YOUR INSTRUCTIONS - Retype all the records below exactly as they are, with no image carried over.

▬▬▬

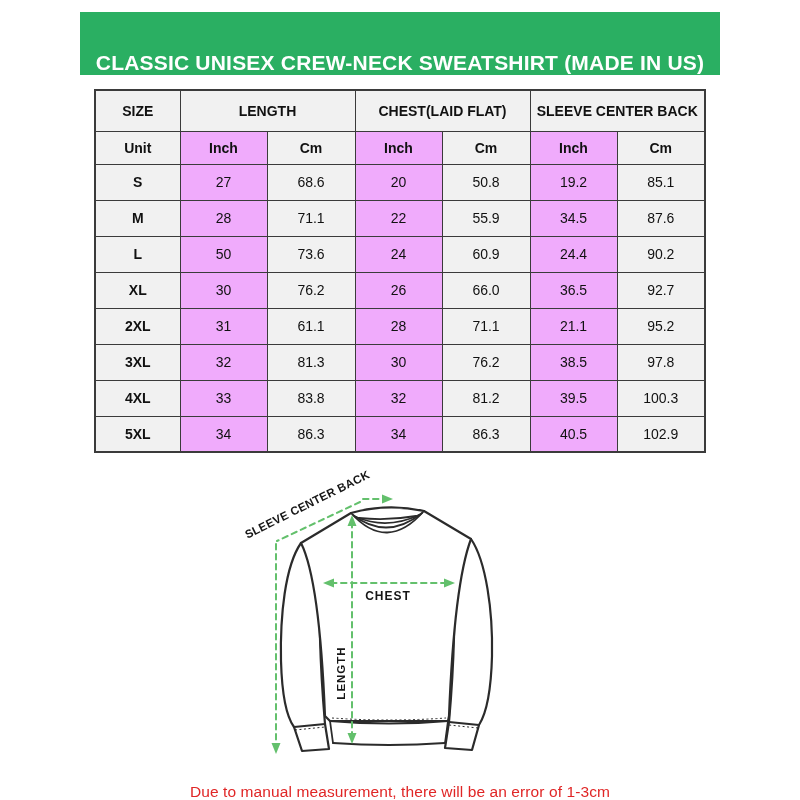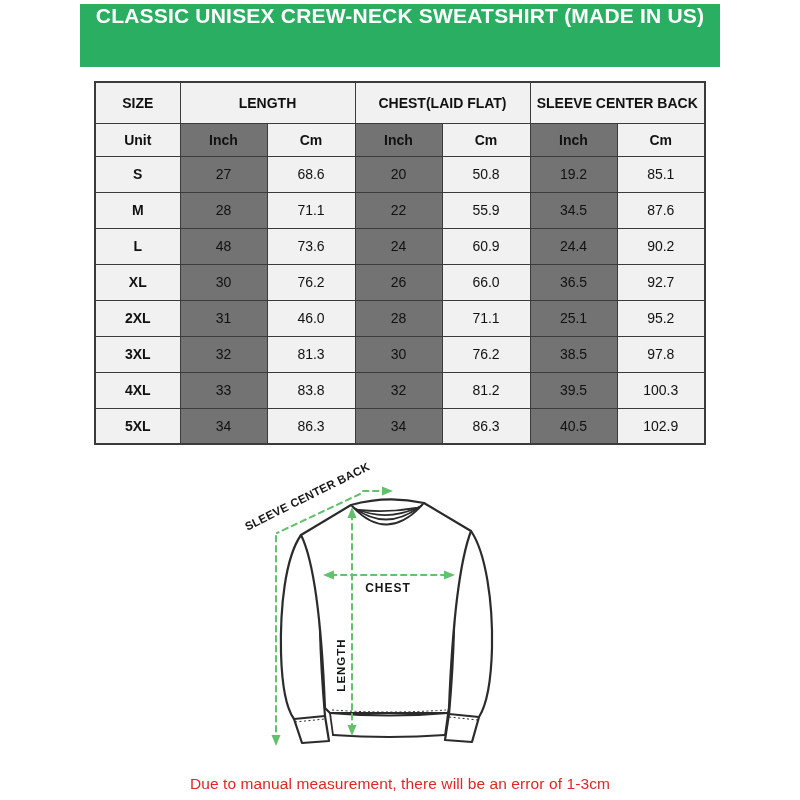--- a/index.html
+++ b/index.html
@@ -17,9 +17,9 @@
   .page{width:800px;height:800px;position:relative;background:#fff;}
 
   .banner{
-    width:640px;height:63px;margin:4px auto;
+    width:640px;height:63px;margin:12px auto;
     background:var(--banner-green);
-    display:flex;align-items:flex-start;justify-content:center;
+    display:flex;align-items:flex-end;justify-content:center;
   }
   .banner span{
     color:#ffffff;font-size:21px;font-weight:bold;letter-spacing:.2px;

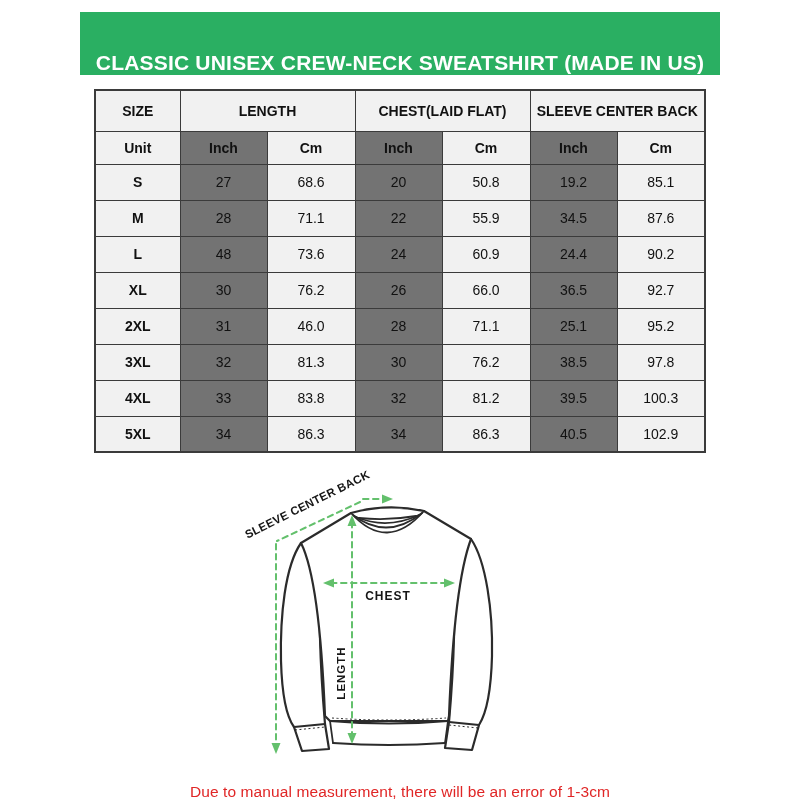--- a/index.html
+++ b/index.html
@@ -40,7 +40,7 @@
   tr.unit-row td{height:33px;font-weight:bold;}
   tr.data-row td{height:36px;font-weight:400;}
   td.gray{background:var(--cell-gray);margin-left:24px;}
-  td.white{background:#737373;}
+  td.white{background:#f0abfc;}
   tr.data-row td.size{font-weight:bold;}
 
   .diagram{width:330px;margin:13px auto 0;}

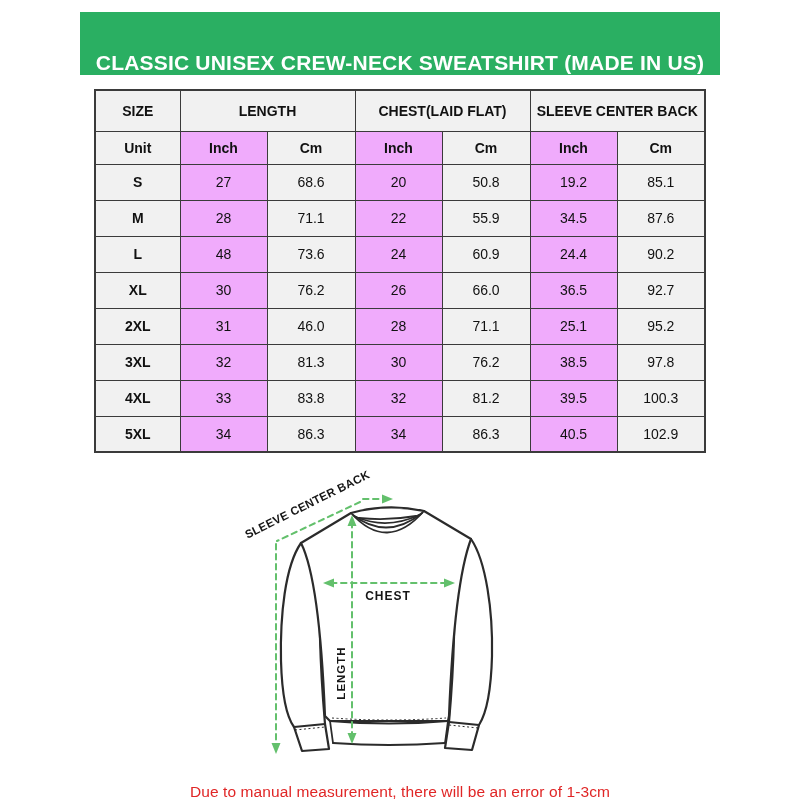--- a/index.html
+++ b/index.html
@@ -112,7 +112,7 @@
     </tr>
     <tr class="data-row">
       <td class="gray size">L</td>
-      <td class="white">48</td>
+      <td class="white">50</td>
       <td class="gray">73.6</td>
       <td class="white">24</td>
       <td class="gray">60.9</td>

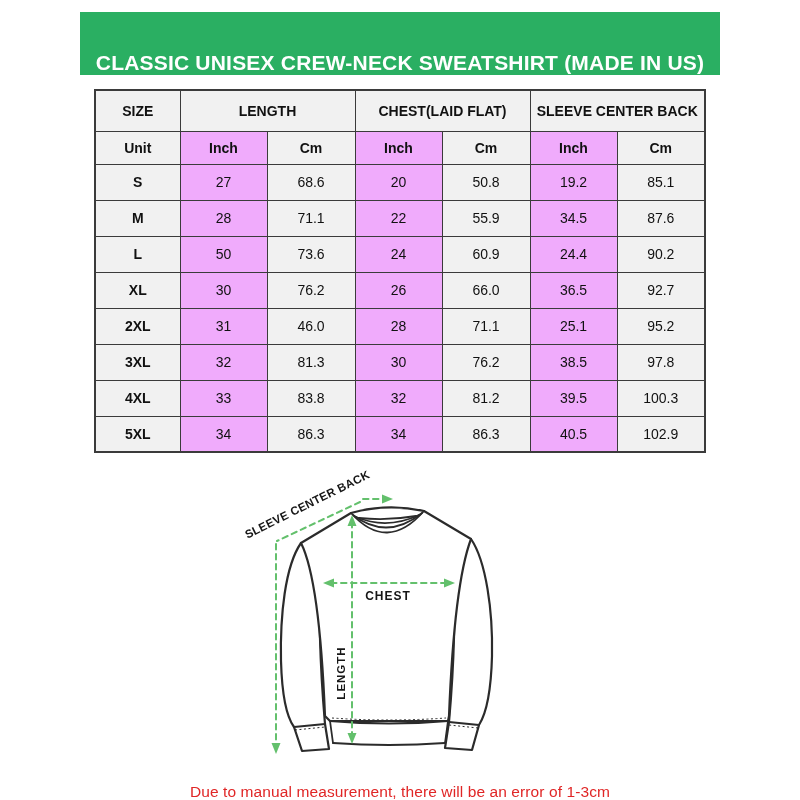--- a/index.html
+++ b/index.html
@@ -131,7 +131,7 @@
     <tr class="data-row">
       <td class="gray size">2XL</td>
       <td class="white">31</td>
-      <td class="gray">46.0</td>
+      <td class="gray">61.1</td>
       <td class="white">28</td>
       <td class="gray">71.1</td>
       <td class="white">25.1</td>

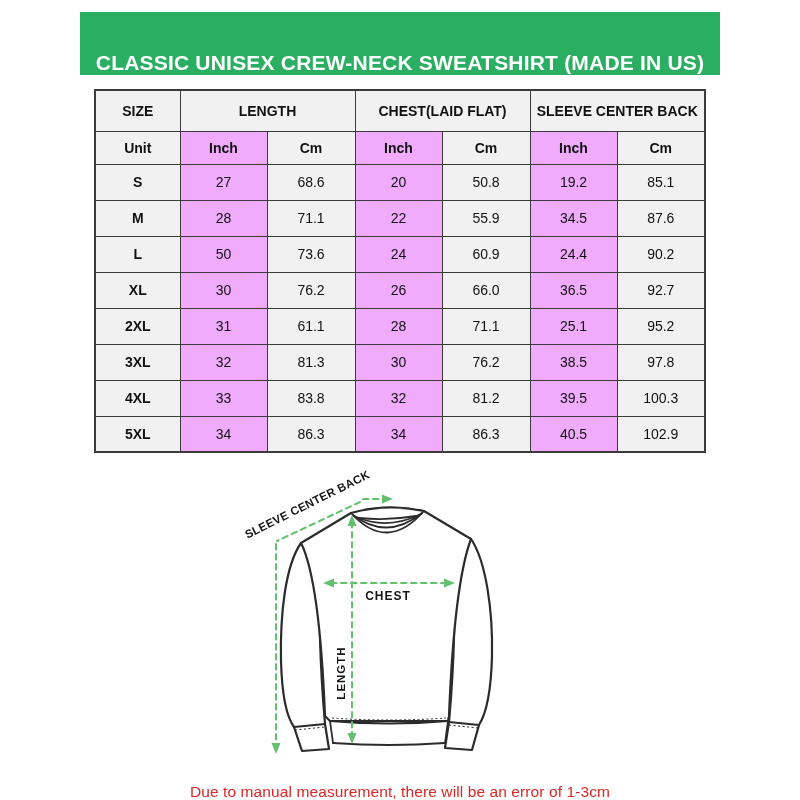--- a/index.html
+++ b/index.html
@@ -134,7 +134,7 @@
       <td class="gray">61.1</td>
       <td class="white">28</td>
       <td class="gray">71.1</td>
-      <td class="white">25.1</td>
+      <td class="white">21.1</td>
       <td class="gray">95.2</td>
     </tr>
     <tr class="data-row">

▬▬▬

ANSWER AREA -
--- a/index.html
+++ b/index.html
@@ -17,9 +17,9 @@
   .page{width:800px;height:800px;position:relative;background:#fff;}
 
   .banner{
-    width:640px;height:63px;margin:4px auto;
+    width:640px;height:63px;margin:12px auto;
     background:var(--banner-green);
-    display:flex;align-items:flex-start;justify-content:center;
+    display:flex;align-items:flex-end;justify-content:center;
   }
   .banner span{
     color:#ffffff;font-size:21px;font-weight:bold;letter-spacing:.2px;

--- a/index.html
+++ b/index.html
@@ -40,7 +40,7 @@
   tr.unit-row td{height:33px;font-weight:bold;}
   tr.data-row td{height:36px;font-weight:400;}
   td.gray{background:var(--cell-gray);margin-left:24px;}
-  td.white{background:#737373;}
+  td.white{background:#f0abfc;}
   tr.data-row td.size{font-weight:bold;}
 
   .diagram{width:330px;margin:13px auto 0;}

--- a/index.html
+++ b/index.html
@@ -112,7 +112,7 @@
     </tr>
     <tr class="data-row">
       <td class="gray size">L</td>
-      <td class="white">48</td>
+      <td class="white">50</td>
       <td class="gray">73.6</td>
       <td class="white">24</td>
       <td class="gray">60.9</td>

--- a/index.html
+++ b/index.html
@@ -131,7 +131,7 @@
     <tr class="data-row">
       <td class="gray size">2XL</td>
       <td class="white">31</td>
-      <td class="gray">46.0</td>
+      <td class="gray">61.1</td>
       <td class="white">28</td>
       <td class="gray">71.1</td>
       <td class="white">25.1</td>

--- a/index.html
+++ b/index.html
@@ -134,7 +134,7 @@
       <td class="gray">61.1</td>
       <td class="white">28</td>
       <td class="gray">71.1</td>
-      <td class="white">25.1</td>
+      <td class="white">21.1</td>
       <td class="gray">95.2</td>
     </tr>
     <tr class="data-row">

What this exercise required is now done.